Nothing but an exact copy is asked for: the lines in the material below from the one with "html: none ->" through the one with "font-size: 10px ->", pictures excluded.

Dataset extract ::

= Beginning of Section =

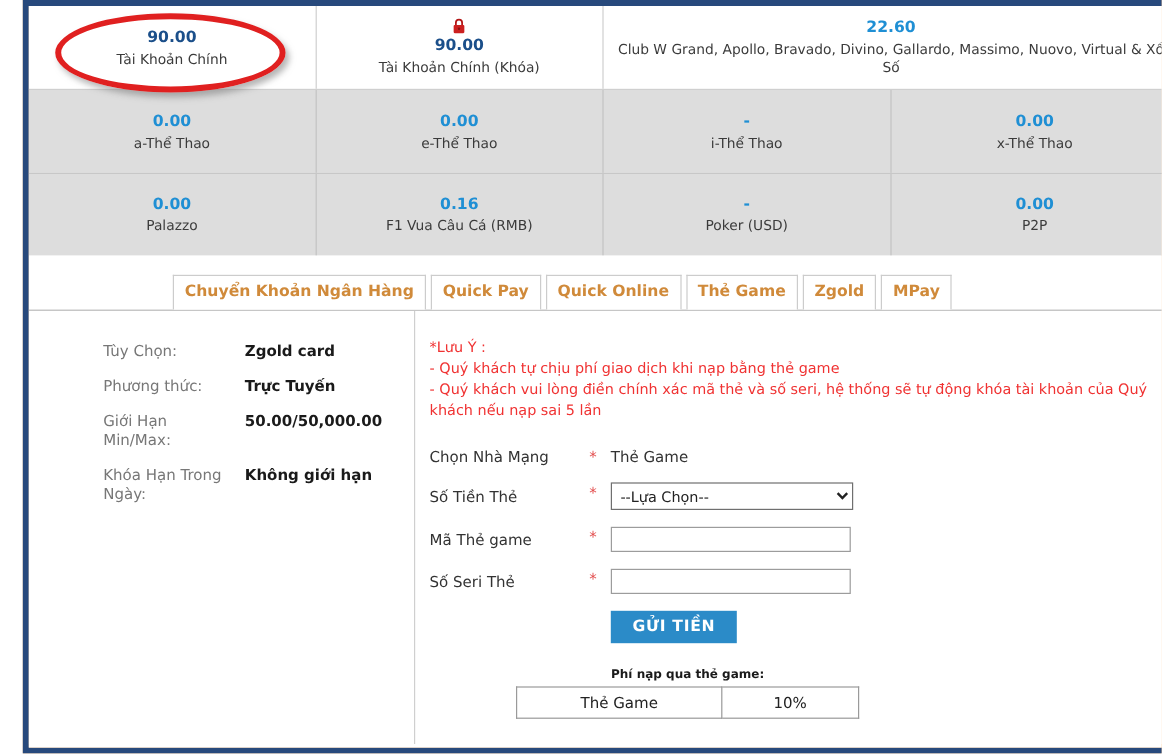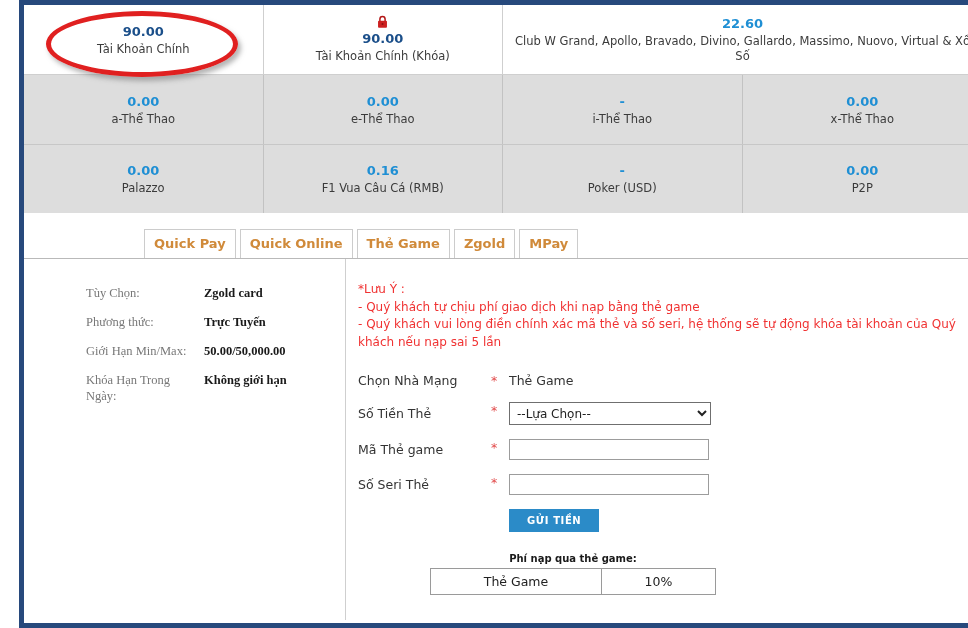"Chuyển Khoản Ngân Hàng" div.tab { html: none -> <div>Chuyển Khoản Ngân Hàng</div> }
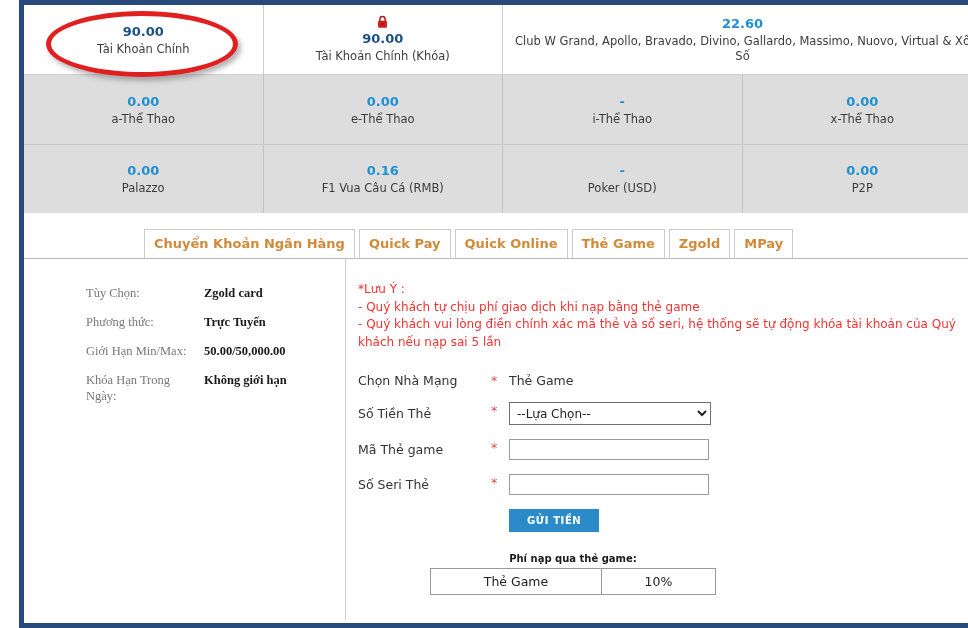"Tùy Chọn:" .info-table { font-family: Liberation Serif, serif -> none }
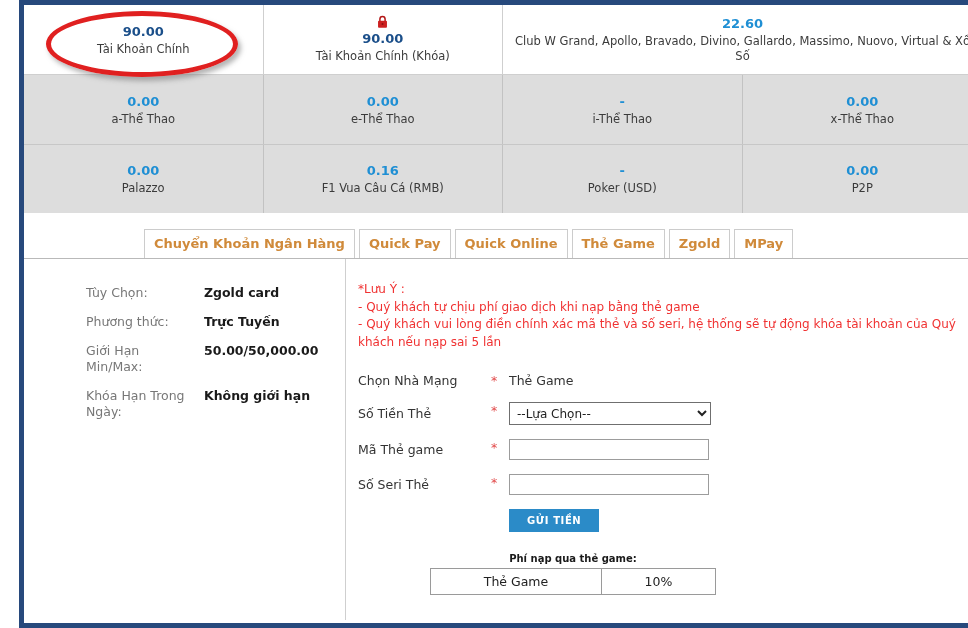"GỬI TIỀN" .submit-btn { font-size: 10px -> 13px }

= End of Section =
= Beginning of Section =

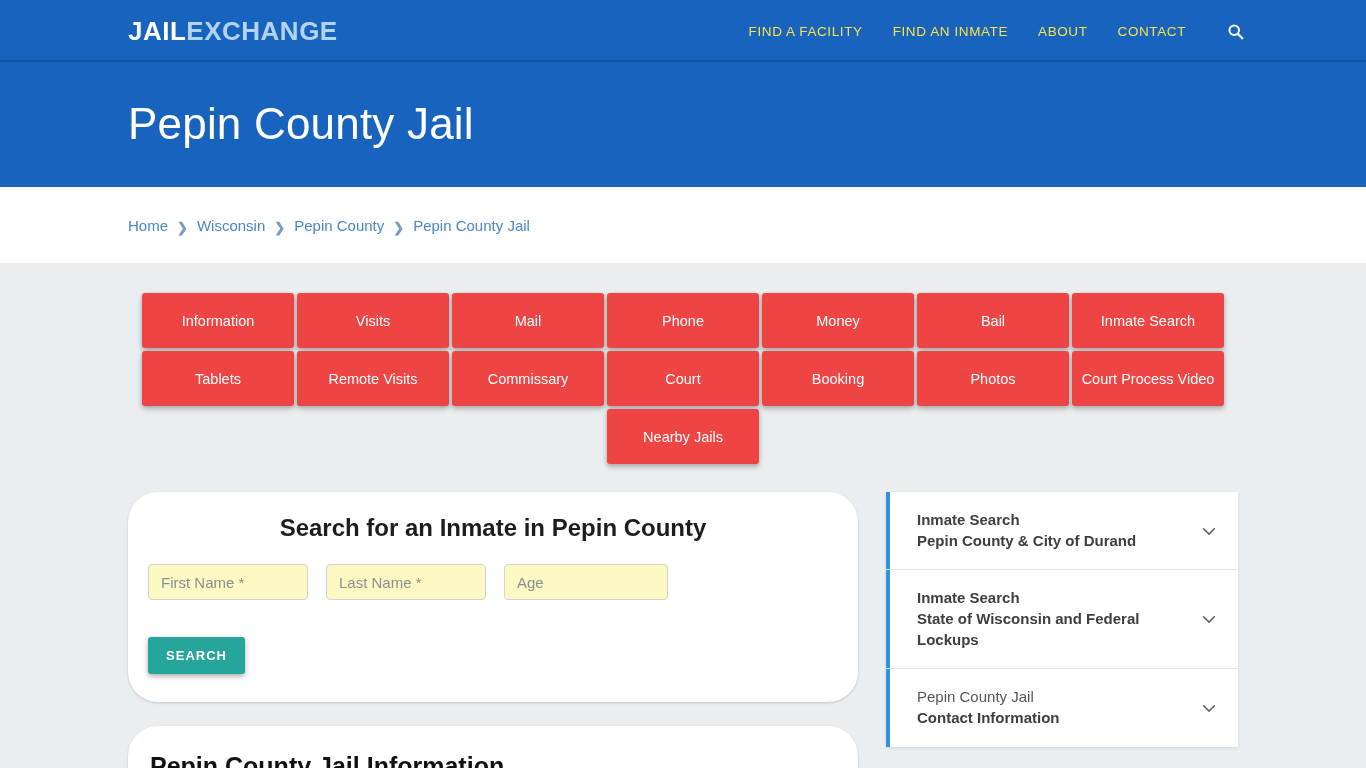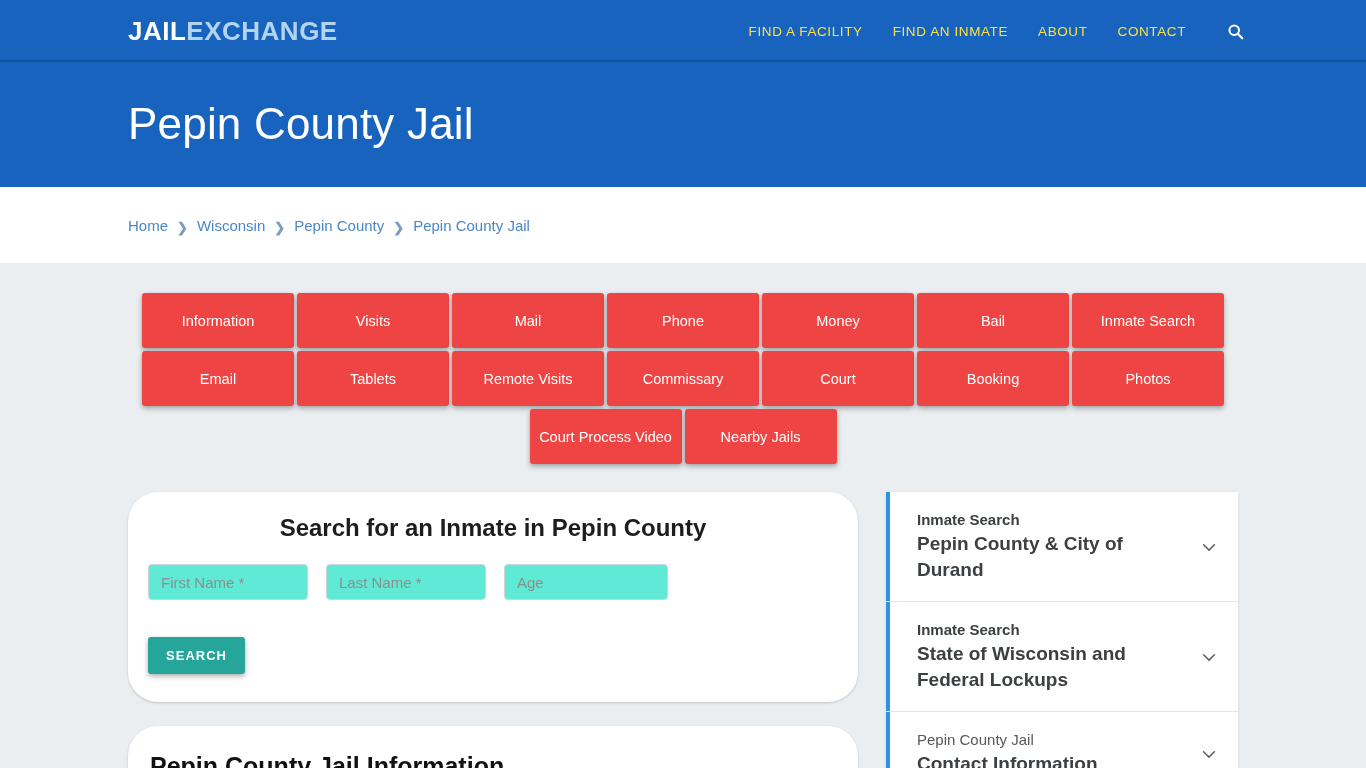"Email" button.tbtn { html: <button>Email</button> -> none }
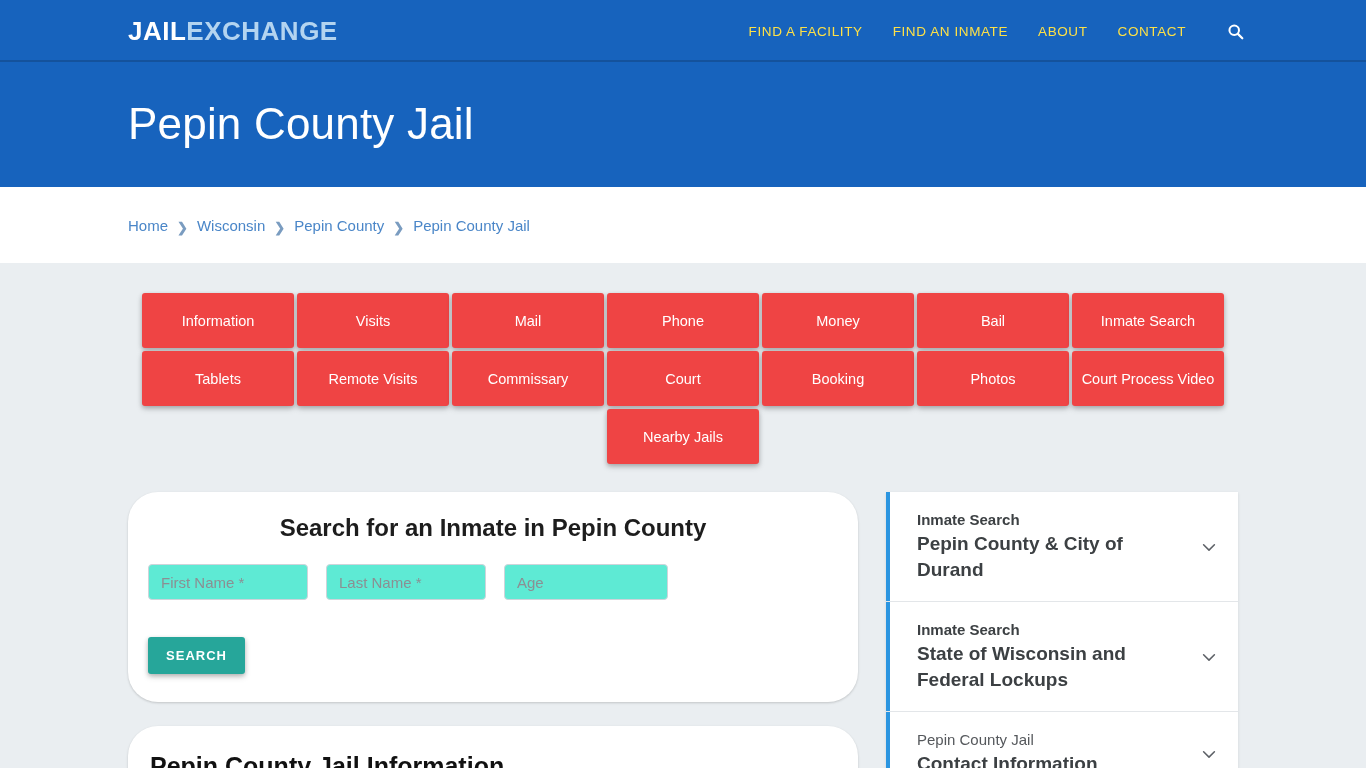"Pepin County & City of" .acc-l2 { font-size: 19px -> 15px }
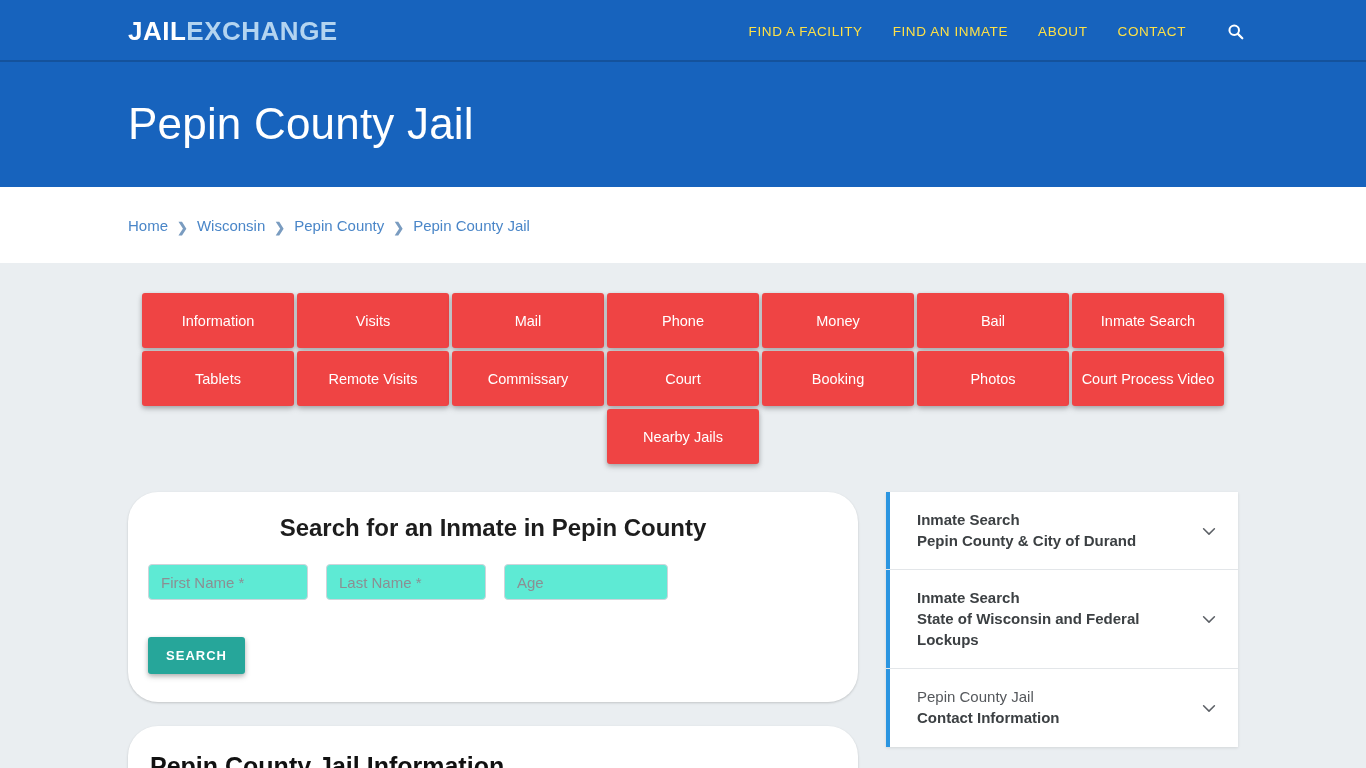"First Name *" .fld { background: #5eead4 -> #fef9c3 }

= End of Section =

Expected answer ::
"Chuyển Khoản Ngân Hàng" div.tab { html: none -> <div>Chuyển Khoản Ngân Hàng</div> }
"Tùy Chọn:" .info-table { font-family: Liberation Serif, serif -> none }
"GỬI TIỀN" .submit-btn { font-size: 10px -> 13px }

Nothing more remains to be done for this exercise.